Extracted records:
#####

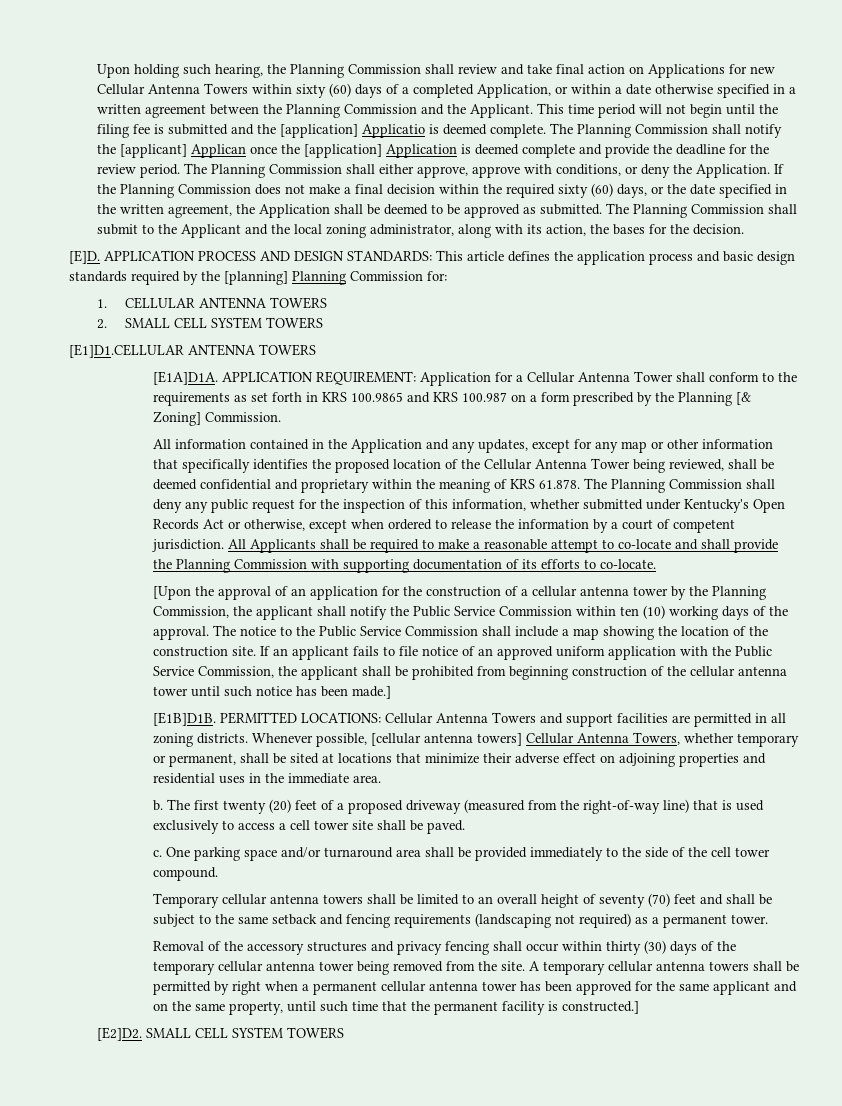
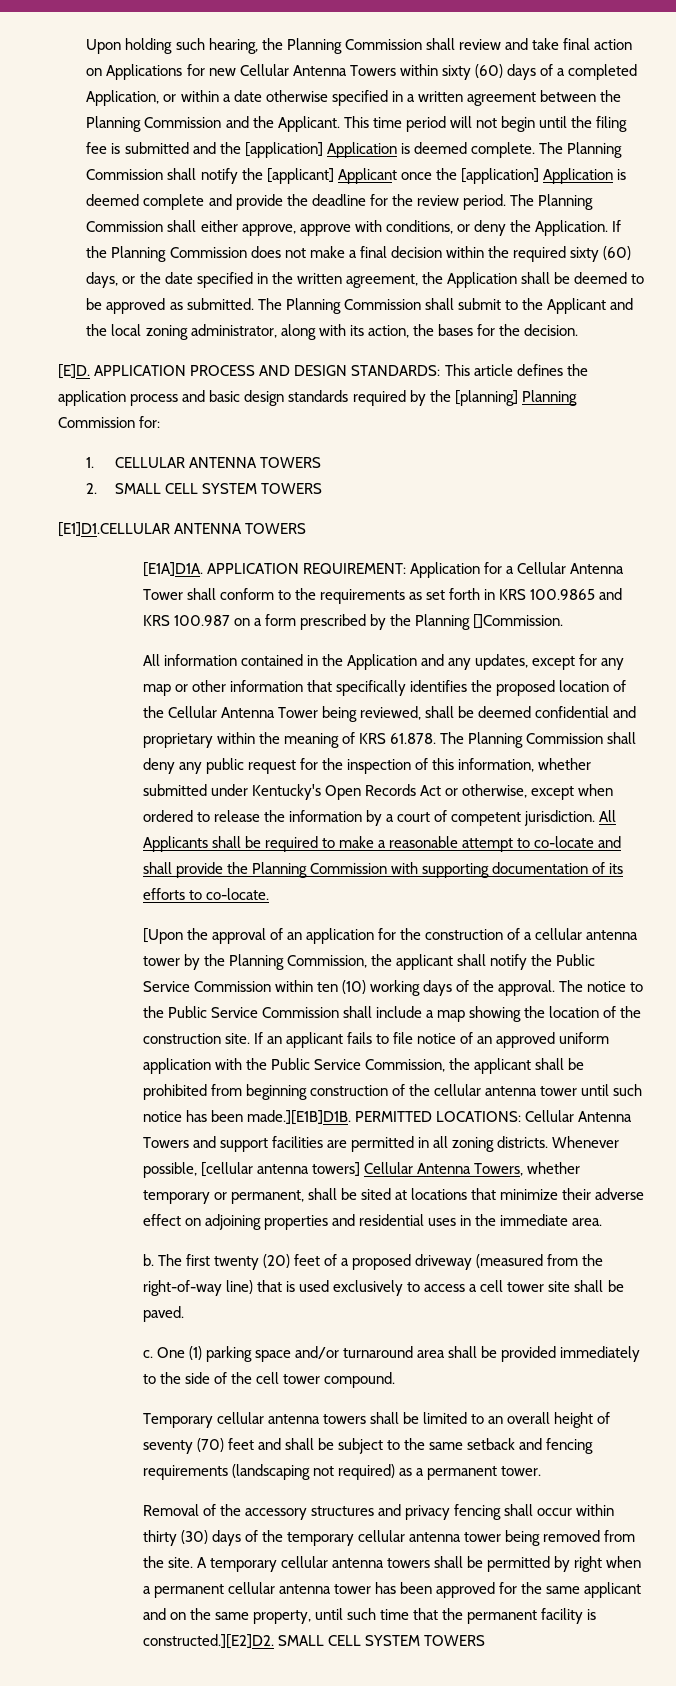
- This time period will not begin until the filing fee is submitted and the [application] Applicatio is deemed complete.
+ This time period will not begin until the filing fee is submitted and the [application] Application is deemed complete.
- The Planning Commission shall notify the [applicant] Applican once the [application] Application is deemed complete and provide the deadline for the review period.
+ The Planning Commission shall notify the [applicant] Applicant once the [application] Application is deemed complete and provide the deadline for the review period.
- APPLICATION REQUIREMENT: Application for a Cellular Antenna Tower shall conform to the requirements as set forth in KRS 100.9865 and KRS 100.987 on a form prescribed by the Planning [& Zoning] Commission.
+ APPLICATION REQUIREMENT: Application for a Cellular Antenna Tower shall conform to the requirements as set forth in KRS 100.9865 and KRS 100.987 on a form prescribed by the Planning []Commission.
- If an applicant fails to file notice of an approved uniform application with the Public Service Commission, the applicant shall be prohibited from beginning construction of the cellular antenna tower until such notice has been made.]
- [E1B]D1B. PERMITTED LOCATIONS: Cellular Antenna Towers and support facilities are permitted in all zoning districts.
+ If an applicant fails to file notice of an approved uniform application with the Public Service Commission, the applicant shall be prohibited from beginning construction of the cellular antenna tower until such notice has been made.][E1B]D1B. PERMITTED LOCATIONS: Cellular Antenna Towers and support facilities are permitted in all zoning districts.
- One parking space and/or turnaround area shall be provided immediately to the side of the cell tower compound.
+ One (1) parking space and/or turnaround area shall be provided immediately to the side of the cell tower compound.
- A temporary cellular antenna towers shall be permitted by right when a permanent cellular antenna tower has been approved for the same applicant and on the same property, until such time that the permanent facility is constructed.]
- [E2]D2. SMALL CELL SYSTEM TOWERS
+ A temporary cellular antenna towers shall be permitted by right when a permanent cellular antenna tower has been approved for the same applicant and on the same property, until such time that the permanent facility is constructed.][E2]D2. SMALL CELL SYSTEM TOWERS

#####

> Assignment
Make an exact copy of all entries above, dropping the images.

> Completed exercise
- This time period will not begin until the filing fee is submitted and the [application] Applicatio is deemed complete.
+ This time period will not begin until the filing fee is submitted and the [application] Application is deemed complete.
- The Planning Commission shall notify the [applicant] Applican once the [application] Application is deemed complete and provide the deadline for the review period.
+ The Planning Commission shall notify the [applicant] Applicant once the [application] Application is deemed complete and provide the deadline for the review period.
- APPLICATION REQUIREMENT: Application for a Cellular Antenna Tower shall conform to the requirements as set forth in KRS 100.9865 and KRS 100.987 on a form prescribed by the Planning [& Zoning] Commission.
+ APPLICATION REQUIREMENT: Application for a Cellular Antenna Tower shall conform to the requirements as set forth in KRS 100.9865 and KRS 100.987 on a form prescribed by the Planning []Commission.
- If an applicant fails to file notice of an approved uniform application with the Public Service Commission, the applicant shall be prohibited from beginning construction of the cellular antenna tower until such notice has been made.]
- [E1B]D1B. PERMITTED LOCATIONS: Cellular Antenna Towers and support facilities are permitted in all zoning districts.
+ If an applicant fails to file notice of an approved uniform application with the Public Service Commission, the applicant shall be prohibited from beginning construction of the cellular antenna tower until such notice has been made.][E1B]D1B. PERMITTED LOCATIONS: Cellular Antenna Towers and support facilities are permitted in all zoning districts.
- One parking space and/or turnaround area shall be provided immediately to the side of the cell tower compound.
+ One (1) parking space and/or turnaround area shall be provided immediately to the side of the cell tower compound.
- A temporary cellular antenna towers shall be permitted by right when a permanent cellular antenna tower has been approved for the same applicant and on the same property, until such time that the permanent facility is constructed.]
- [E2]D2. SMALL CELL SYSTEM TOWERS
+ A temporary cellular antenna towers shall be permitted by right when a permanent cellular antenna tower has been approved for the same applicant and on the same property, until such time that the permanent facility is constructed.][E2]D2. SMALL CELL SYSTEM TOWERS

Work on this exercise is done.